▶ [Exercise]:
Repeat the records below exactly, from the first line through the line containing "column hogap2000 | position: 5 -> none", and leave out any pictures.

▶ [Stored items]:
* * * * * * * * *

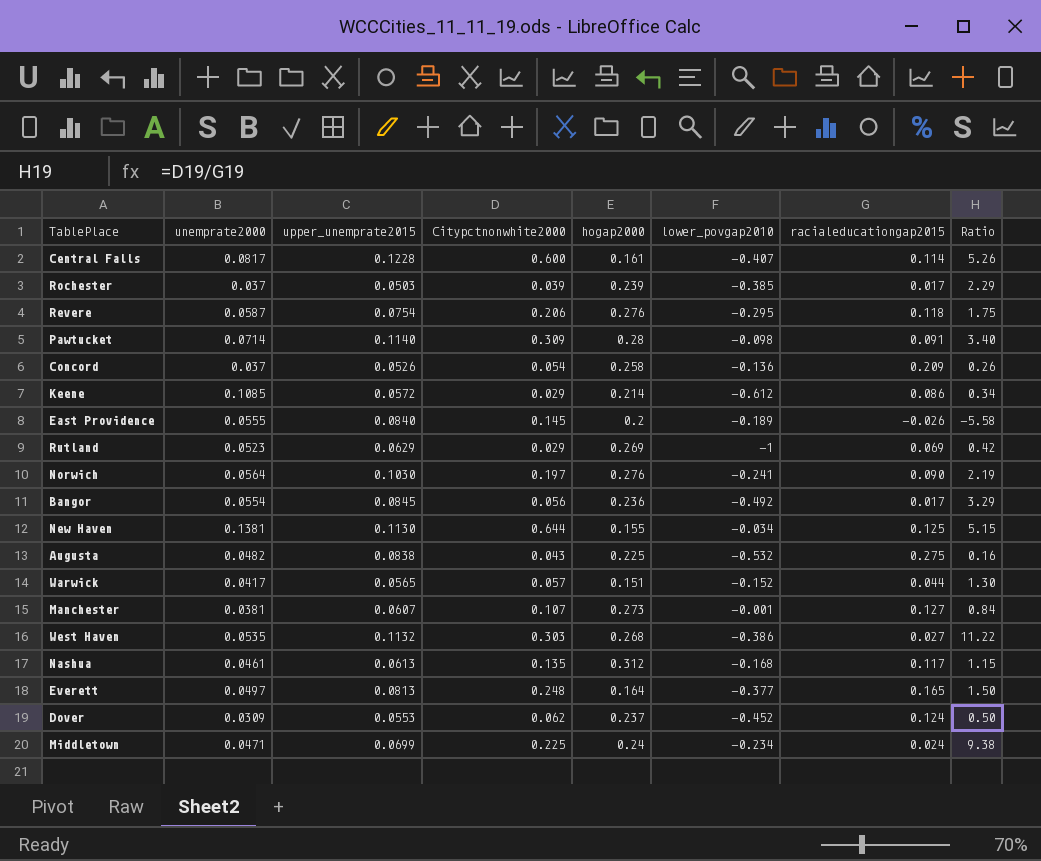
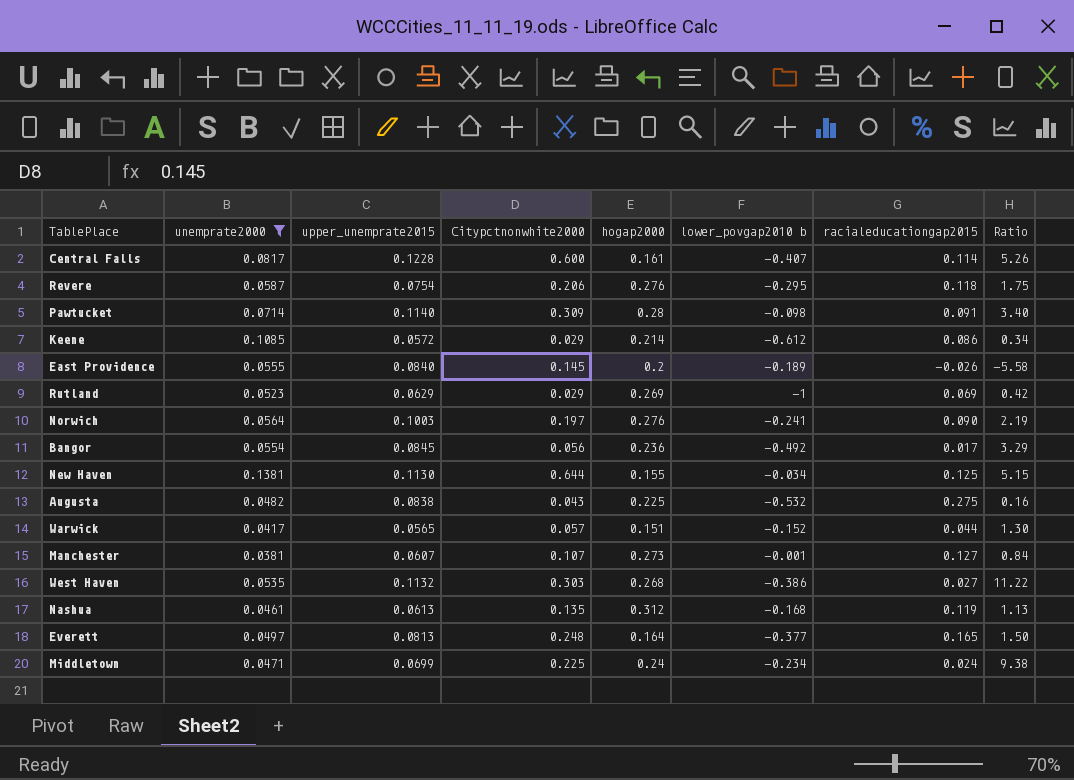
filter: none -> unemprate2000 >= 0.0381
column name: lower_povgap2010 -> lower_povgap2010 b
Norwich | upper_unemprate2015: 0.1030 -> 0.1003
Nashua | racialeducationgap2015: 0.117 -> 0.119
Nashua | Ratio: 1.15 -> 1.13

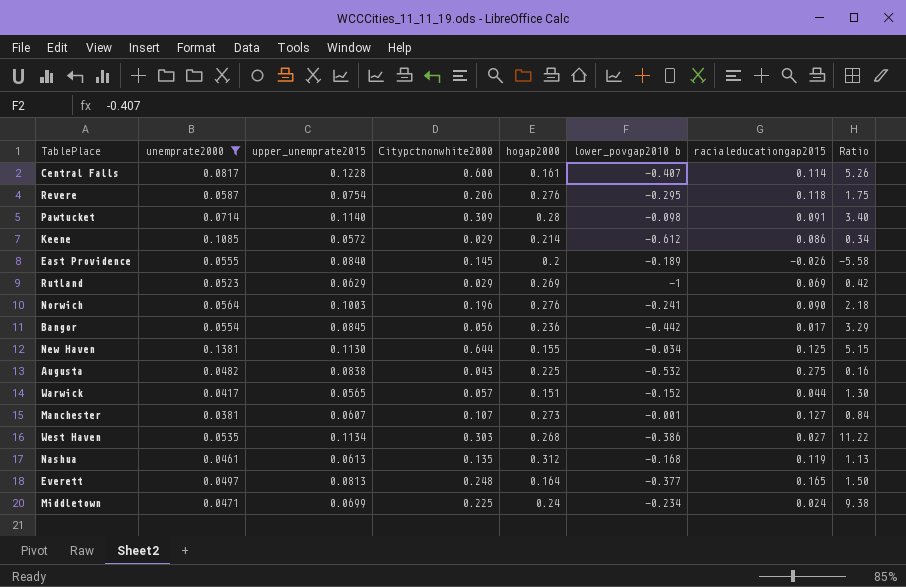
Norwich | Citypctnonwhite2000: 0.197 -> 0.196
Norwich | Ratio: 2.19 -> 2.18
Bangor | lower_povgap2010 b: -0.492 -> -0.442
West Haven | upper_unemprate2015: 0.1132 -> 0.1134

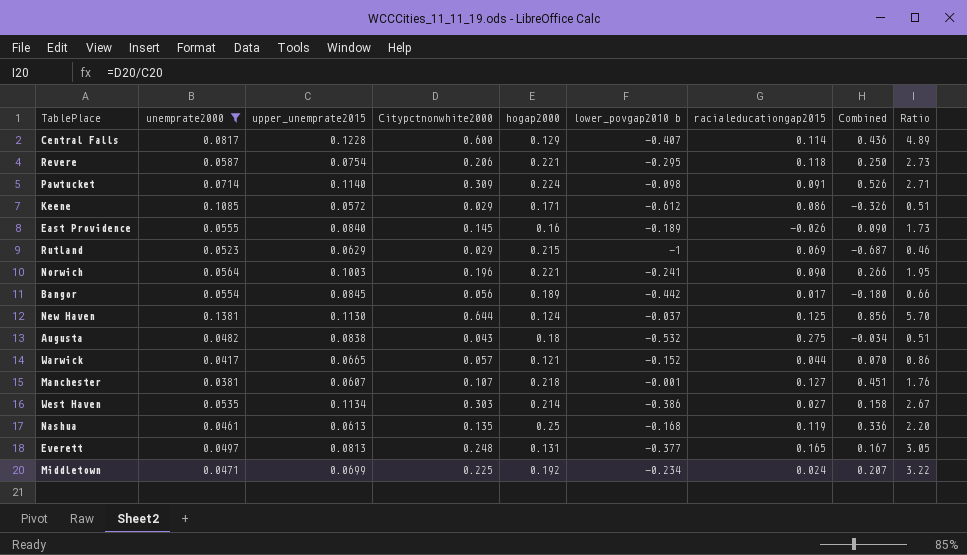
column Combined | formula: none -> [Citypctnonwhite2000] + [hogap2000] + [lower_povgap2010 b] + [racialeducationgap2015]
column Ratio | formula: [Citypctnonwhite2000] / [racialeducationgap2015] -> [Citypctnonwhite2000] / [upper_unemprate2015]
Central Falls | hogap2000: 0.161 -> 0.129
Revere | hogap2000: 0.276 -> 0.221
Pawtucket | hogap2000: 0.28 -> 0.224
Keene | hogap2000: 0.214 -> 0.171
East Providence | hogap2000: 0.2 -> 0.16
Rutland | hogap2000: 0.269 -> 0.215
Norwich | hogap2000: 0.276 -> 0.221
Bangor | hogap2000: 0.236 -> 0.189
New Haven | hogap2000: 0.155 -> 0.124
New Haven | lower_povgap2010 b: -0.034 -> -0.037
Augusta | hogap2000: 0.225 -> 0.18
Warwick | upper_unemprate2015: 0.0565 -> 0.0665
Warwick | hogap2000: 0.151 -> 0.121
Manchester | hogap2000: 0.273 -> 0.218
West Haven | hogap2000: 0.268 -> 0.214
Nashua | hogap2000: 0.312 -> 0.25
Everett | hogap2000: 0.164 -> 0.131
Middletown | hogap2000: 0.24 -> 0.192

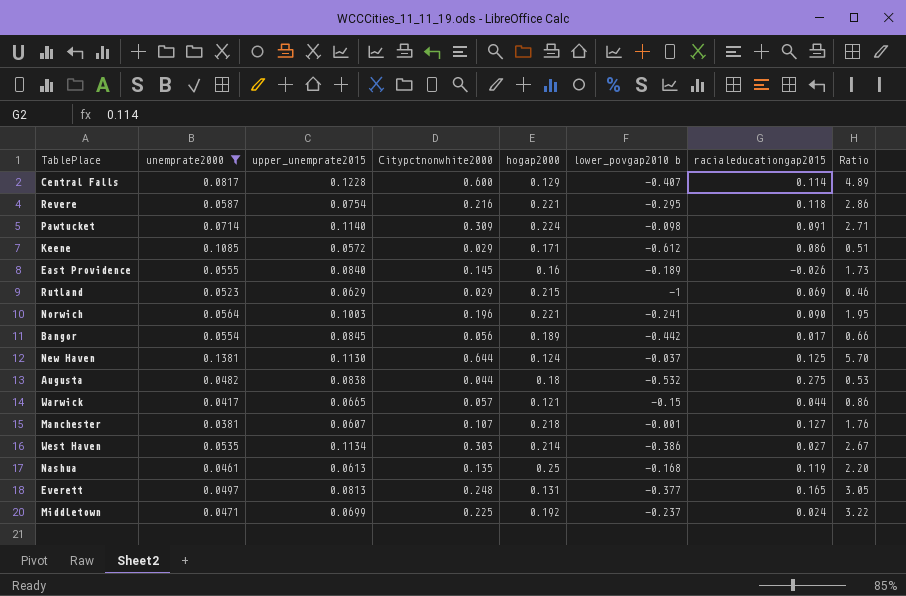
column Combined | formula: [Citypctnonwhite2000] + [hogap2000] + [lower_povgap2010 b] + [racialeducationgap2015] -> none
Revere | Citypctnonwhite2000: 0.206 -> 0.216
Revere | Ratio: 2.73 -> 2.86
Augusta | Citypctnonwhite2000: 0.043 -> 0.044
Augusta | Ratio: 0.51 -> 0.53
Warwick | lower_povgap2010 b: -0.152 -> -0.15
Middletown | lower_povgap2010 b: -0.234 -> -0.237

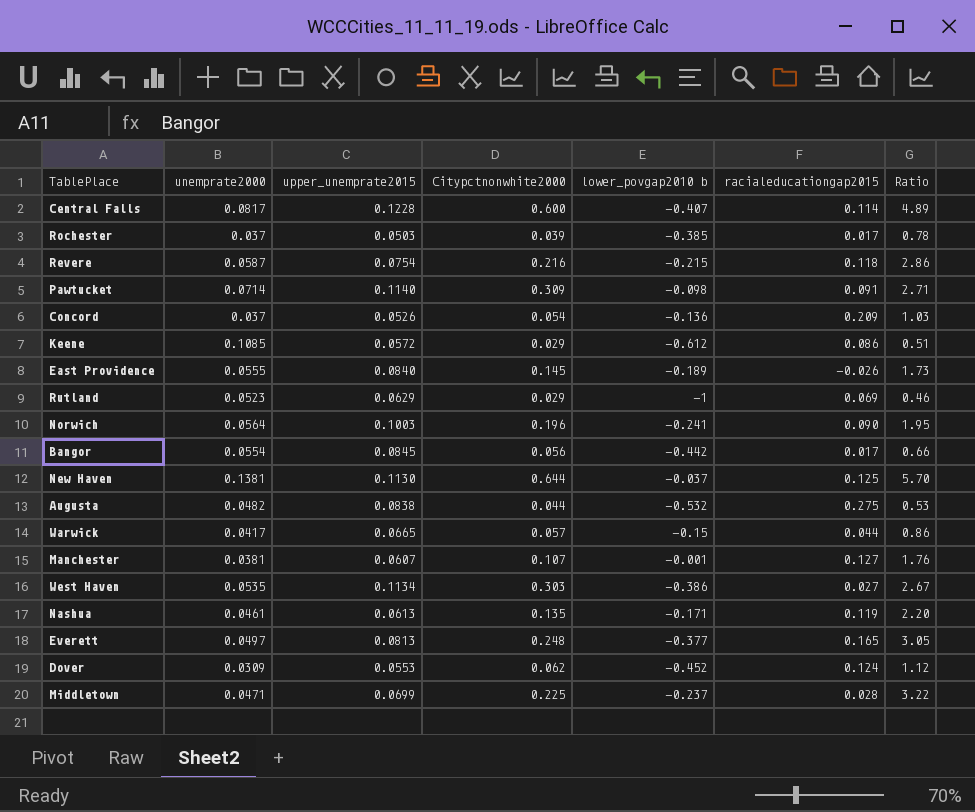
filter: unemprate2000 >= 0.0381 -> none
column hogap2000 | position: 5 -> none
Revere | lower_povgap2010 b: -0.295 -> -0.215
Nashua | lower_povgap2010 b: -0.168 -> -0.171
Middletown | racialeducationgap2015: 0.024 -> 0.028

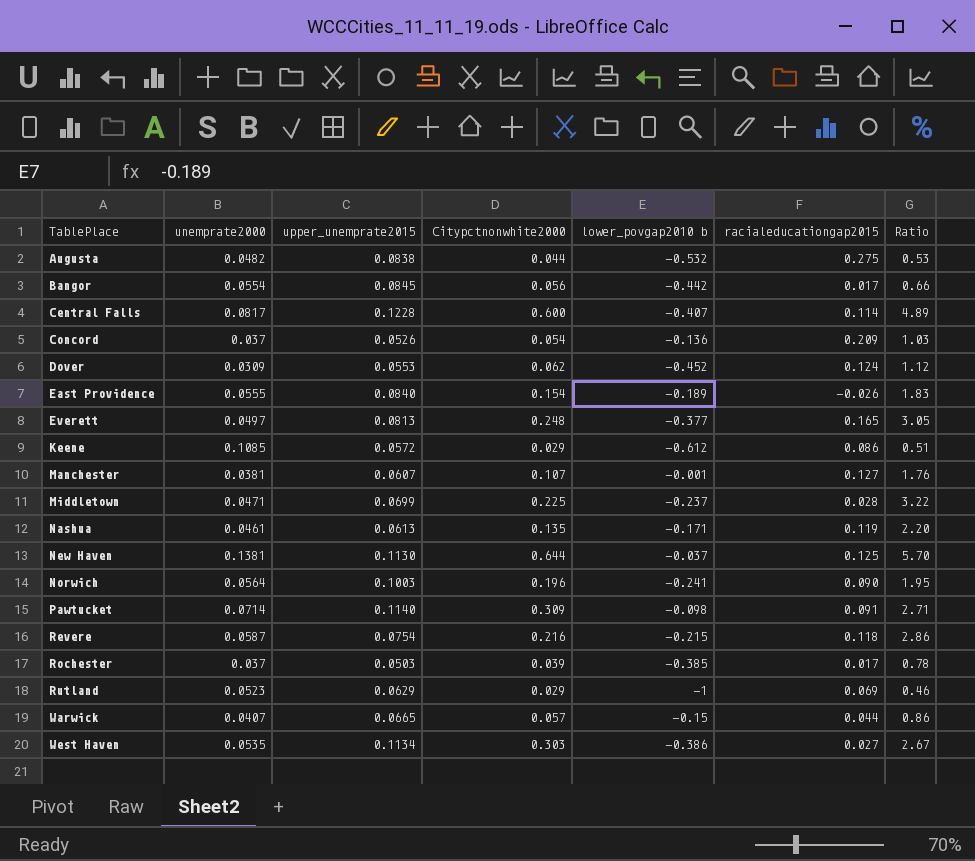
row order: none -> TablePlace ascending
East Providence | Citypctnonwhite2000: 0.145 -> 0.154
East Providence | Ratio: 1.73 -> 1.83
Warwick | unemprate2000: 0.0417 -> 0.0407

* * * * * * * * *

▶ [Task result]:
filter: none -> unemprate2000 >= 0.0381
column name: lower_povgap2010 -> lower_povgap2010 b
Norwich | upper_unemprate2015: 0.1030 -> 0.1003
Nashua | racialeducationgap2015: 0.117 -> 0.119
Nashua | Ratio: 1.15 -> 1.13

Norwich | Citypctnonwhite2000: 0.197 -> 0.196
Norwich | Ratio: 2.19 -> 2.18
Bangor | lower_povgap2010 b: -0.492 -> -0.442
West Haven | upper_unemprate2015: 0.1132 -> 0.1134

column Combined | formula: none -> [Citypctnonwhite2000] + [hogap2000] + [lower_povgap2010 b] + [racialeducationgap2015]
column Ratio | formula: [Citypctnonwhite2000] / [racialeducationgap2015] -> [Citypctnonwhite2000] / [upper_unemprate2015]
Central Falls | hogap2000: 0.161 -> 0.129
Revere | hogap2000: 0.276 -> 0.221
Pawtucket | hogap2000: 0.28 -> 0.224
Keene | hogap2000: 0.214 -> 0.171
East Providence | hogap2000: 0.2 -> 0.16
Rutland | hogap2000: 0.269 -> 0.215
Norwich | hogap2000: 0.276 -> 0.221
Bangor | hogap2000: 0.236 -> 0.189
New Haven | hogap2000: 0.155 -> 0.124
New Haven | lower_povgap2010 b: -0.034 -> -0.037
Augusta | hogap2000: 0.225 -> 0.18
Warwick | upper_unemprate2015: 0.0565 -> 0.0665
Warwick | hogap2000: 0.151 -> 0.121
Manchester | hogap2000: 0.273 -> 0.218
West Haven | hogap2000: 0.268 -> 0.214
Nashua | hogap2000: 0.312 -> 0.25
Everett | hogap2000: 0.164 -> 0.131
Middletown | hogap2000: 0.24 -> 0.192

column Combined | formula: [Citypctnonwhite2000] + [hogap2000] + [lower_povgap2010 b] + [racialeducationgap2015] -> none
Revere | Citypctnonwhite2000: 0.206 -> 0.216
Revere | Ratio: 2.73 -> 2.86
Augusta | Citypctnonwhite2000: 0.043 -> 0.044
Augusta | Ratio: 0.51 -> 0.53
Warwick | lower_povgap2010 b: -0.152 -> -0.15
Middletown | lower_povgap2010 b: -0.234 -> -0.237

filter: unemprate2000 >= 0.0381 -> none
column hogap2000 | position: 5 -> none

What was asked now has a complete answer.